I have to admit that I don't spend much time reading opinion pieces in the Chronicle or Inside HigherEd for that matter. Occasionally though, they enter into an area of interest or concern for me. Certainly Michael Prince's recent OpEd with yet another back-to-the-future plan for rescuing composition has garnered some attention on the WPA list, if for no other reason than its citing of the WPA outcomes standards.

But really, this is one strange text. It starts out by describing the "rescue plan" as one "that costs little, apart from a shift in dominant ideas." Oh, is that all? Well, as it happens I have a rescue plan for English Studies "that costs little, apart from a shift in dominant ideas." All you have to do is give up the things that you value and I'll save you. In fact, I have a rescue plan for all of humanity "that costs little, apart from a shift in dominant ideas."

So you can see that's a little silly. It's easy to talk about giving up ideas when they aren't your own.

But even more difficult here is trying to determine what is meant by "dominant ideas." First, Prince meshes high school English with college composition. The truth is that these fields have little to do with one another. Having taught at a college that graduates a lot of K-12 teachers, I can tell you they get little, if any, contact with the field of Rhetoric and Composition. Furthermore, most of the people who teach FYC in America have had little or no contact with the field of Rhetoric and Composition.

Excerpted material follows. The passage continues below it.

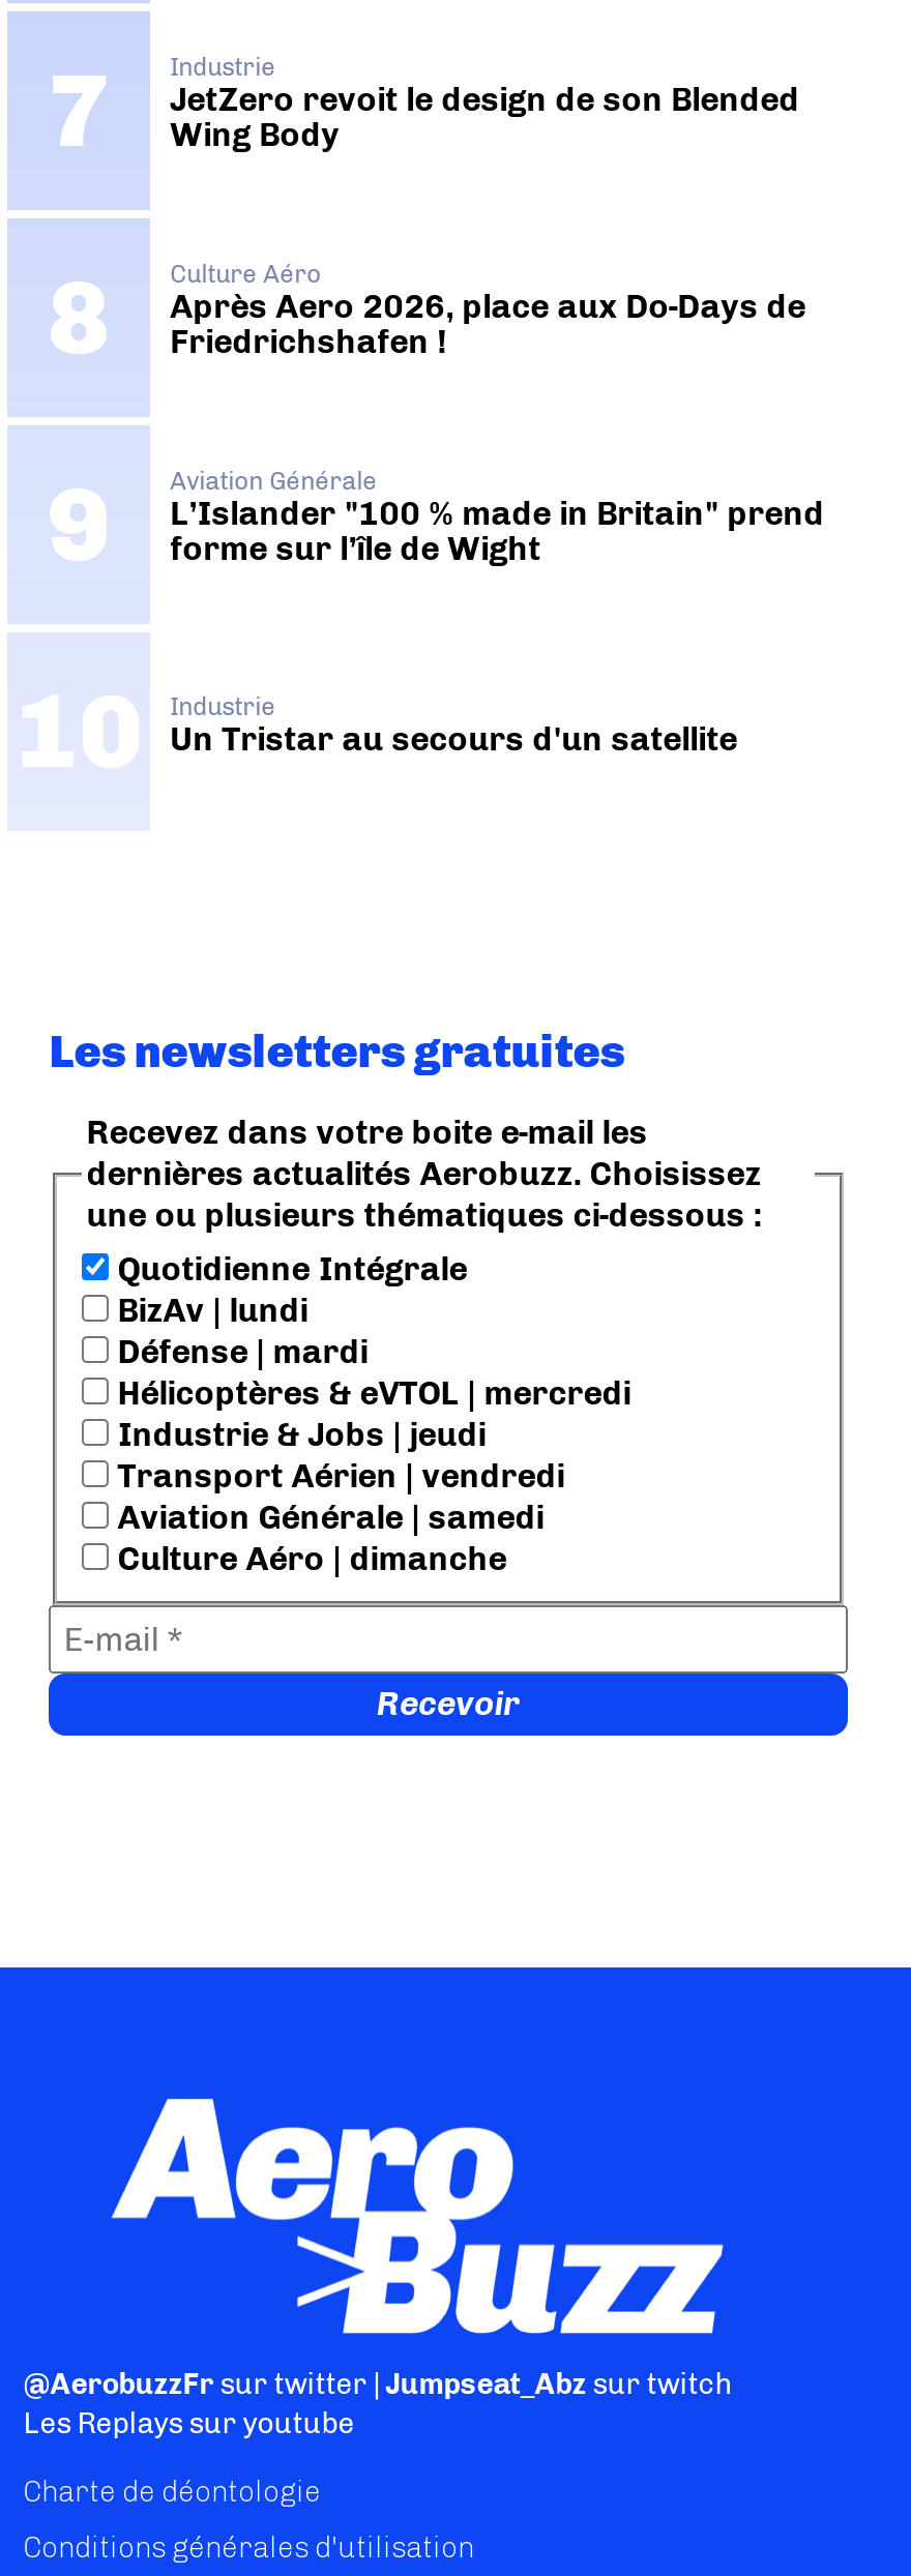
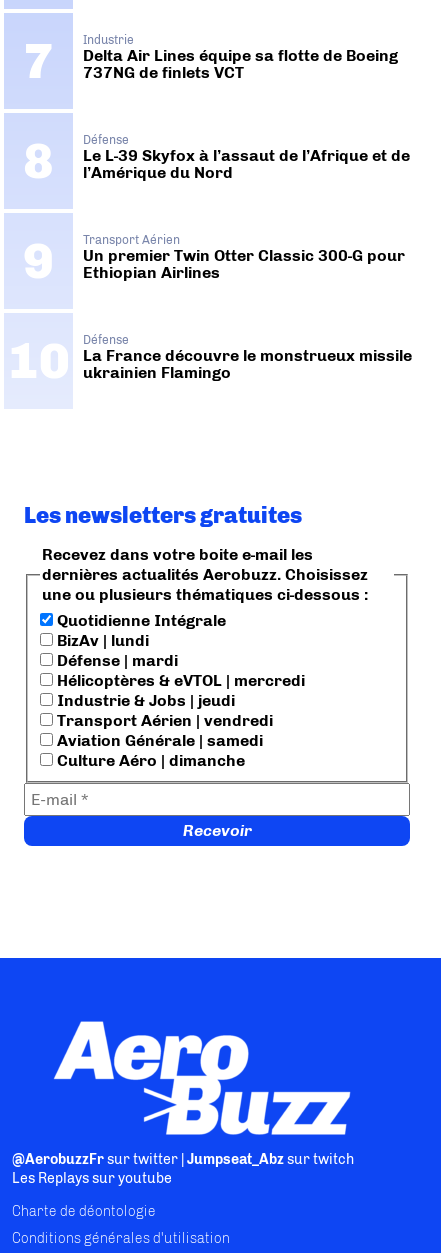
[170,80,799,155] JetZero revoit le design de son Blended | Wing Body -> [83,46,398,82] Delta Air Lines équipe sa flotte de Boeing | 737NG de finlets VCT
[170,260,806,362] Culture Aéro | Après Aero 2026, place aux Do-Days de | Friedrichshafen ! -> [83,133,410,182] Défense | Le L-39 Skyfox à l’assaut de l’Afrique et de | l’Amérique du Nord
[170,467,824,569] Aviation Générale | L’Islander "100 % made in Britain" prend | forme sur l’île de Wight -> [83,233,405,282] Transport Aérien | Un premier Twin Otter Classic 300-G pour | Ethiopian Airlines
[170,692,737,758] Industrie | Un Tristar au secours d'un satellite -> [83,333,412,382] Défense | La France découvre le monstrueux missile | ukrainien Flamingo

Perhaps they are grad students who have taken a single composition course. Or they may be adjuncts or full-time instructors who might either have never had a course in the teaching of writing and have had little or no professional development since they began teaching in the field. This is not meant as a criticism of these folks, but merely an indication that you can't assume a seamless confluence of best pedagogic practices as described in contemporary rhet/comp scholarship and what actually happens in the classroom.

Prince ultimately prescribes a back-to-basics approach for solving the problems of FYC. The funny thing is that I'm sure the average FYC class continues to be heavily informed by that traditional approach. Partily b/c the instructors have had little contact with R/C research and partly b/c it is not so easy to get people to give up their "dominant ideas."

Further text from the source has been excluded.